Blah, blah, blah. My turn to ask him. “I work in the diamond and gem industry,” he said, along with a firm offer to buy me a drink.
“NO, I mean I… nothankyoubye.” I paid immediately so I could run around the corner and piss myself laughing. And yes, curly chest hair was visible beneath his not entirely buttoned up white shirt.
Fried nori wrapped tofu parcels
While this recipe only makes four small pieces, you can easily double it for more. Frying oil can be recycled a few times by straining it through muslin once cooled and then storing it in a sealed container until next use.
- 1 tablespoon mirin
- 1 tablespoon soy sauce
- 1 teaspoon sake
- ½ teaspoon sugar
- 100 grams firm tofu
- 2 teaspoons finely chopped spring onion
- ¾ teaspoons soy sauce
- ¼ teaspoon sesame oil
- 1 tablespoon + 1 teaspoon potato starch
- 1 teaspoon glutinous rice flour
- pinch black pepper
- pinch salt
- pinch sugar
- 1 sheet nori paper
- carrot (optional)
- First make the dipping sauce by simmering the mirin, soy sauce, sake, and sugar until the sugar is dissolved. Tip into a small serving receptacle and set aside.
- Release some of the added water from the tofu by bundling it in a tea towel and squeezing it firmly. The tofu will collapse and crumble a little, but you’re going to mash it anyway. The tofu should weigh about 75 grams after squeezing.

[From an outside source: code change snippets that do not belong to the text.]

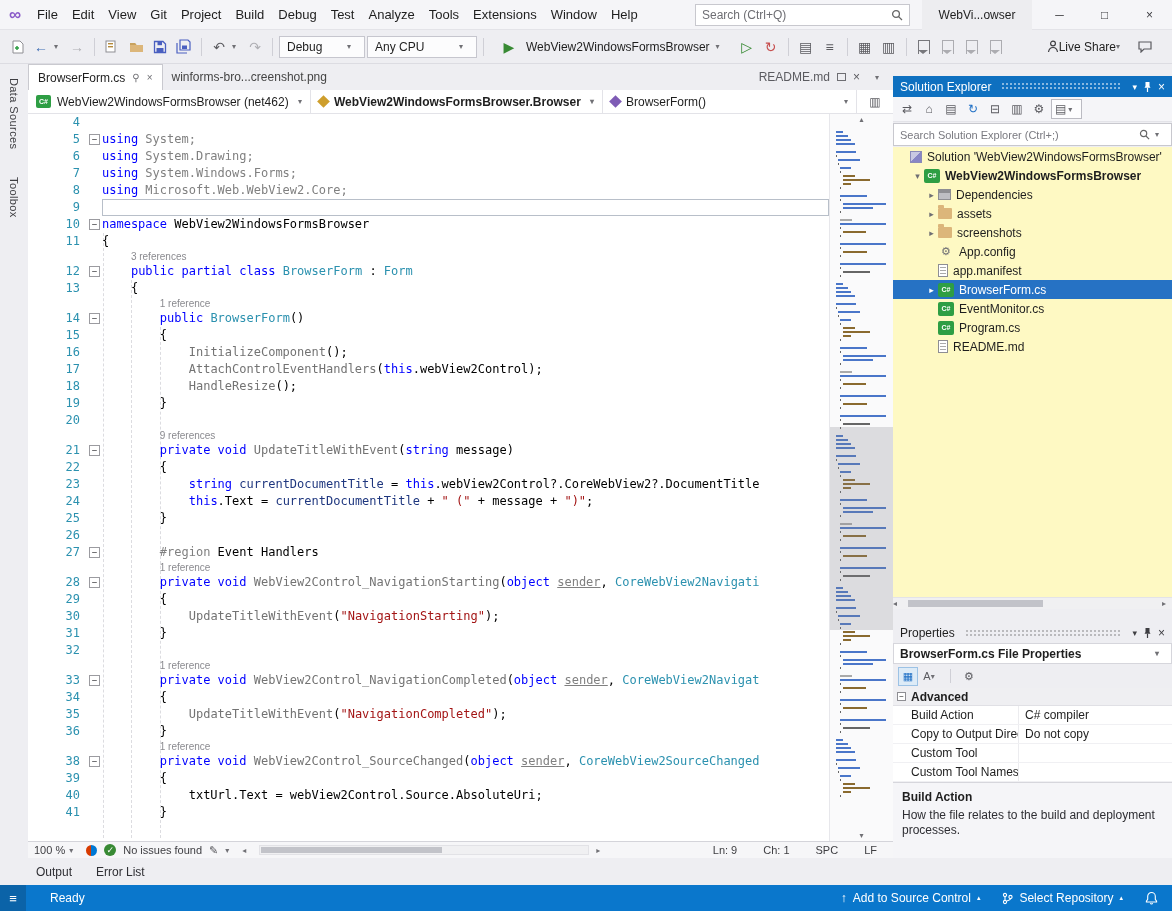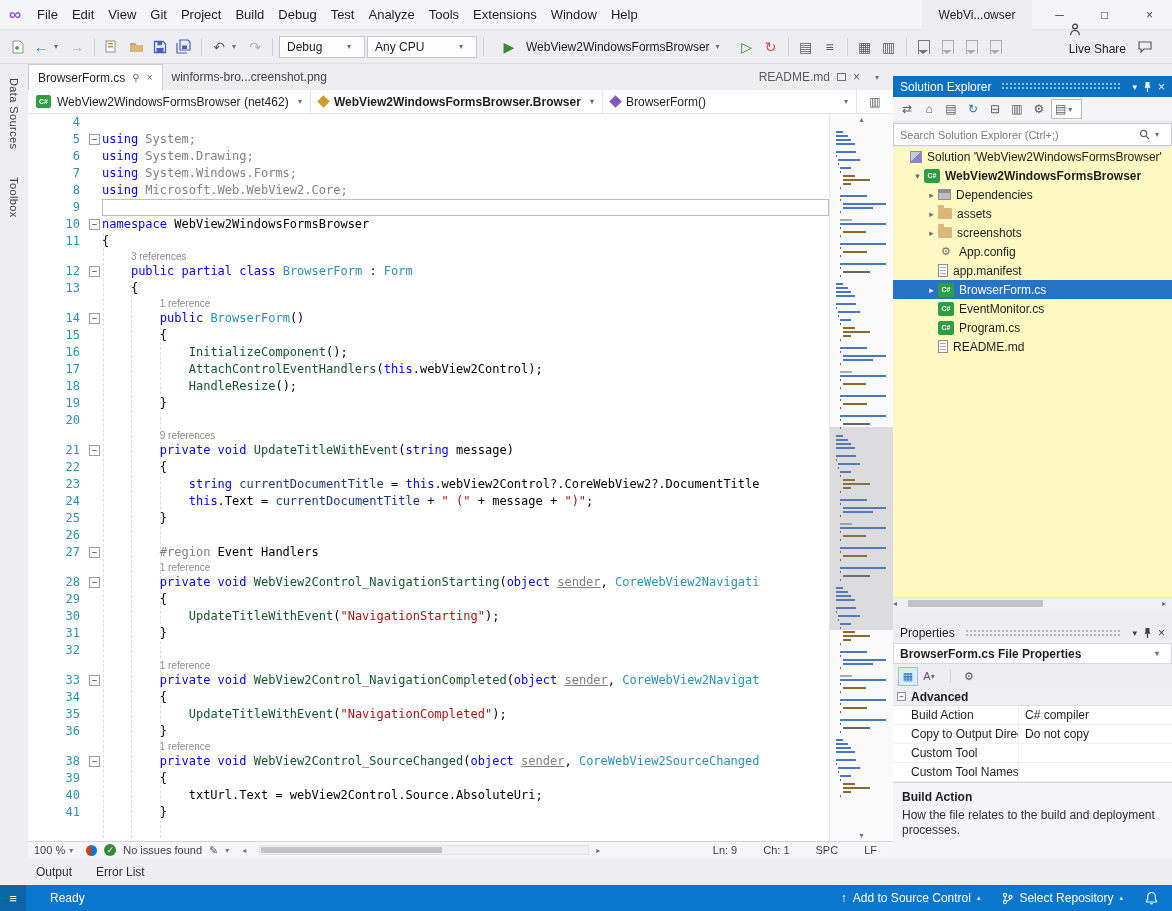--- a/index.html
+++ b/index.html
@@ -18,21 +18,21 @@
   .winbtn{width:45px;height:30px;display:flex;align-items:center;justify-content:center;font-size:12px;color:#3E3E42;}
 
   
   .toolbar{position:absolute;left:0;top:30px;right:0;height:34px;background:#EEEEF2;display:flex;align-items:center;padding:0 6px;gap:2px;border-bottom:1px solid #DCDCE2;}
   .tbtn{height:24px;min-width:22px;display:flex;align-items:center;justify-content:center;font-size:14px;color:#5B5B60;}
   .tbtn.blue{color:#3E6DB5;} .tbtn.dis{color:#AFAFB4;} .tbtn.green{color:#388A34;} .tiny{font-size:8px;min-width:10px;color:#707075;}
   .tsep{width:1px;height:18px;background:#CFCFD6;margin:0 4px;}
   .tselect{height:22px;min-width:86px;border:1px solid #C6C6CE;background:#FCFCFD;display:flex;align-items:center;justify-content:space-between;gap:6px;padding:0 7px;font-size:12px;color:#1E1E1E;}
   .startbtn{height:24px;display:flex;align-items:center;gap:6px;padding:0 8px;font-size:12px;color:#1E1E1E;}
   .tb-right{margin-left:auto;display:flex;align-items:center;gap:8px;padding-right:10px;}
-  .liveshare{display:flex;gap:6px;font-size:12px;color:#1E1E1E;flex-direction:column;}
+  .liveshare{display:flex;align-items:center;gap:0;font-size:12px;color:#1E1E1E;}
   .bookmark{width:12px;height:14px;border:1.4px solid #77777C;border-bottom:none;position:relative;}
   .bookmark:after{content:"";position:absolute;left:-1px;bottom:-5px;border:5px solid #77777C;border-top:none;border-left-color:transparent;border-right-color:transparent;border-bottom-color:transparent;border-top:4px solid #77777C;}
 
   
   .sidestrip{position:absolute;left:0;top:64px;width:28px;bottom:53px;background:#EEEEF2;display:flex;flex-direction:column;align-items:center;padding-top:14px;gap:28px;}
   .vtab{writing-mode:vertical-rl;font-size:11px;color:#3E3E42;letter-spacing:.4px;}
 
   
   .edgroup{position:absolute;left:28px;top:64px;width:865px;height:794px;display:flex;flex-direction:column;background:#FFF;}
   .tabrow{height:26px;background:#EEEEF2;display:flex;align-items:stretch;flex:none;}
@@ -56,21 +56,21 @@
   .guide{position:absolute;width:0;border-left:1px dashed #DCDCE0;bottom:3px;z-index:0;}
   #codelines{position:absolute;left:0;top:0;right:64px;bottom:0;overflow:hidden;z-index:1;}
   .code-row{display:flex;height:17px;line-height:17px;font-family:"DejaVu Sans Mono",monospace;font-size:12px;white-space:pre;}
   .bp-margin{width:10px;flex:none;}
   .ln{width:50px;flex:none;text-align:right;padding-right:8px;color:#2B91AF;}
   .fold{width:14px;flex:none;position:relative;}
   .foldbox{position:absolute;left:1px;top:3px;width:11px;height:11px;border:1px solid #9B9BA0;background:#FFF;color:#3E3E42;font-size:9px;line-height:9px;text-align:center;}
   .code-text{flex:1;overflow:hidden;}
   .code-row.current .code-text{outline:1px solid #B8BFC9;outline-offset:-1px;}
   .lens-row{height:13px;line-height:13px;font-size:10px;color:#8A8A8F;font-family:"Liberation Sans",sans-serif;}
-  .tk-kw{color:#0000FF;} .tk-type{color:#2B91AF;} .tk-method{color:#14532d;} .tk-str{color:#A31515;}
+  .tk-kw{color:#0000FF;} .tk-type{color:#2B91AF;} .tk-method{color:#737373;} .tk-str{color:#A31515;}
   .tk-plain{color:#010101;} .tk-gray{color:#808080;} .tk-local{color:#1F377F;}
   .tk-param{color:#808080;text-decoration:underline;}
 
   .minimap{position:absolute;right:0;top:0;width:64px;bottom:0;background:#FAFAFB;border-left:1px solid #E7E7EB;z-index:1;}
   .mm-arrow{position:absolute;left:0;right:0;text-align:center;font-size:8px;color:#707075;}
   #mm-bars{position:absolute;left:6px;right:4px;top:13px;bottom:13px;overflow:hidden;}
   .mm-view{position:absolute;left:0;right:0;top:43%;height:28%;background:rgba(130,130,140,.25);}
 
   .edstatus{height:17px;flex:none;background:#F6F6F8;border-top:1px solid #D4D4DA;display:flex;align-items:center;font-size:11px;color:#3E3E42;padding:0 6px;gap:7px;}
   .health-dot{width:11px;height:11px;border-radius:50%;background:linear-gradient(90deg,#D83B01 50%,#0078D4 50%);}
@@ -152,20 +152,29 @@
         <span class="menu-item">Project</span>
         <span class="menu-item">Build</span>
         <span class="menu-item">Debug</span>
         <span class="menu-item">Test</span>
         <span class="menu-item">Analyze</span>
         <span class="menu-item">Tools</span>
         <span class="menu-item">Extensions</span>
         <span class="menu-item">Window</span>
         <span class="menu-item">Help</span>
       </div>
+    <div class="qsearch">
+      <span class="ph">Search (Ctrl+Q)</span>
+      <span>
+        <svg width="12" height="12" viewBox="0 0 12 12">
+            <circle cx="5" cy="5" r="3.4" fill="none" stroke="#666" stroke-width="1.3"></circle>
+            <line x1="7.6" y1="7.6" x2="11" y2="11" stroke="#666" stroke-width="1.3"></line>
+          </svg>
+      </span>
+    </div>
     <div class="wtitle">WebVi...owser</div>
     <div class="winbtns">
       <span class="winbtn">─</span>
       <span class="winbtn">□</span>
       <span class="winbtn">×</span>
     </div>
   </div>
 
   <div class="toolbar">
     <span class="tbtn">

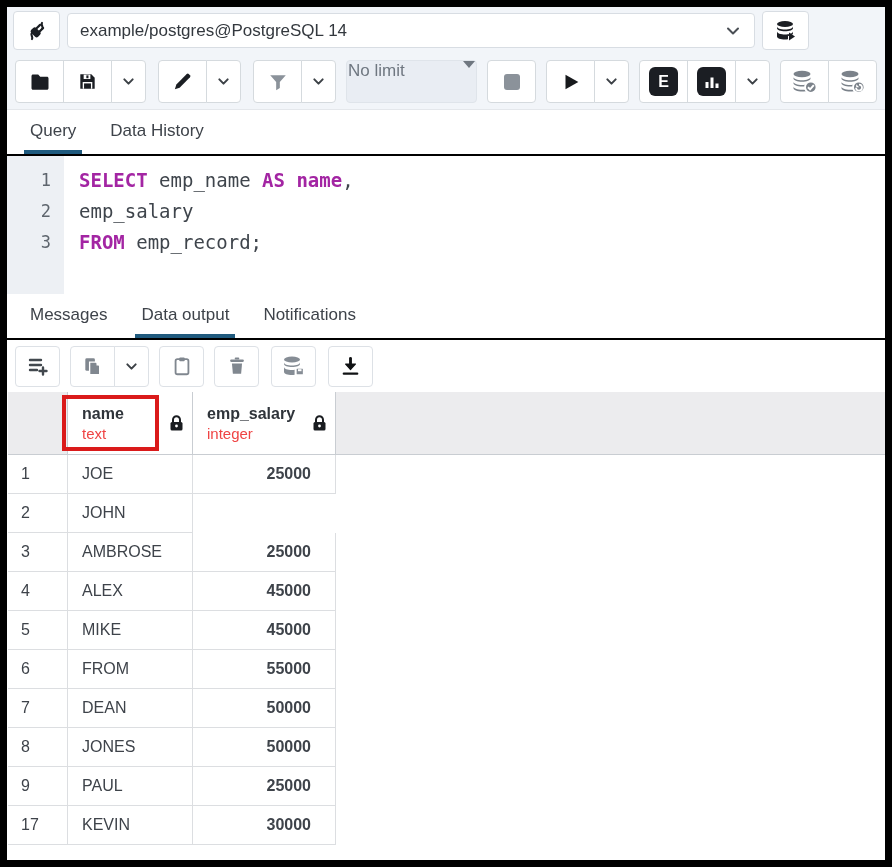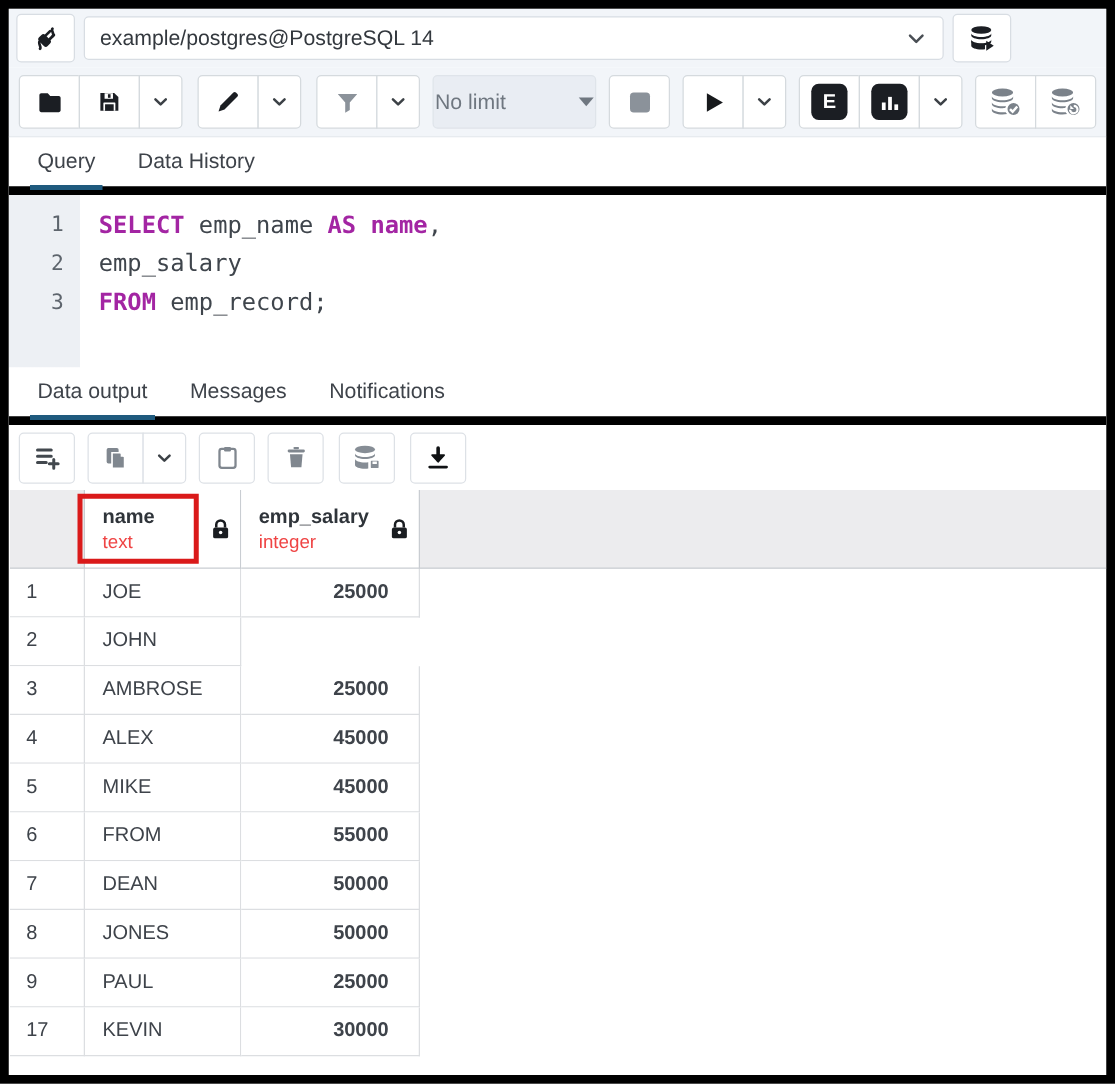--- a/index.html
+++ b/index.html
@@ -20,28 +20,28 @@
   .group { display:flex; }
   .btn { height:43px; width:49px; background:#fff; border:1px solid #d5dade; display:flex; align-items:center; justify-content:center; }
   .btn.narrow { width:35px; }
   .group .btn { border-radius:0; }
   .group .btn + .btn { margin-left:-1px; }
   .group .btn:first-child { border-radius:4px 0 0 4px; }
   .group .btn:last-child { border-radius:0 4px 4px 0; }
   .group .btn:only-child { border-radius:4px; }
   .gap10 { width:10px; flex:0 0 auto; } .gap12 { width:12px; flex:0 0 auto; }
   .limit-select { width:170px; height:43px; margin:0 10px; background:#e9edf3; border:1px solid #dfe4ea; border-radius:4px;
-                  display:flex; align-items:center; padding:0 1px; }
+                  display:flex; padding:0 1px; }
   .limit-select .txt { font-size:17px; color:#6f7780; flex:1; }
   .caret-down { width:0; height:0; border-left:6px solid transparent; border-right:6px solid transparent; border-top:7px solid #6f7780; }
   .badge { width:29px; height:29px; background:#1b1e23; border-radius:6px; display:flex; align-items:center; justify-content:center; }
   .badge .e { color:#fff; font-weight:bold; font-size:16px; font-family:"Liberation Sans",sans-serif; }
 
   
-  .tabstrip { height:46px; background:#fff; border-bottom:7px solid #000000; display:flex; align-items:center; padding:0 6px; }
+  .tabstrip { height:46px; background:#fff; border-bottom:2px solid #000000; display:flex; align-items:flex-end; padding:0 6px; }
   .tab { font-size:17px; color:#3e434a; padding:11px 6px 9px; margin:0 11px; border-bottom:4px solid transparent; white-space:nowrap; }
   .tab.active { border-bottom-color:#1f5a7e; }
 
   
   .editor { height:138px; background:linear-gradient(to right, #edf0f4 0, #edf0f4 57px, #ffffff 57px);
             padding-top:9px; font-family:"DejaVu Sans Mono", monospace; font-size:19px; }
   .sql-row { display:flex; line-height:31px; }
   .sql-row .ln { width:57px; text-align:right; padding-right:13px; color:#5e656d; font-size:17px; flex:0 0 auto; }
   .sql-row .code { padding-left:15px; white-space:pre; }
   .tok-keyword { color:#a325a3; font-weight:bold; }
@@ -276,22 +276,22 @@
           <div class="code"><span class="tok-ident">emp_salary</span></div>
         </div>
         <div class="sql-row">
           <div class="ln">3</div>
           <div class="code"><span class="tok-keyword">FROM</span><span class="tok-ident"> emp_record;</span></div>
         </div>
       </div>
   </div>
 
   <div class="tabstrip">
+    <div class="tab">Messages</div>
     <div class="tab active">Data output</div>
-    <div class="tab">Messages</div>
     <div class="tab">Notifications</div>
   </div>
 
   <div class="out-toolbar">
     <div class="group">
       <div class="btn">
         <span>
           <svg width="24" height="24" viewBox="0 0 24 24" stroke="#42484e" stroke-width="2.4" stroke-linecap="round" fill="none">
               <path d="M4 6h11M4 11h11M4 16h7"></path>
               <path d="M17 13.5v7M13.5 17h7"></path>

- Tip the tofu into a bowl and mash it. Add spring onion, soy sauce, sesame oil, potato starch, glutinous rice flour, pepper, salt, and sugar, mixing to combine.
- Cut a sheet of nori paper into four squares. Place a heaped tablespoon of tofu mash into the centre of each square and press it down with your fingers, spreading it to around a centimetre from the nori edges. Bring the corners in toward the centre and press to secure. Press a thin slice of carrot in the centre, if desired.
- Heat at least 1 inch oil to medium heat for deep frying. Fry for 1-2 minutes on each side, until the tofu begins to brown slightly. Drain on kitchen roll and serve with the dipping sauce.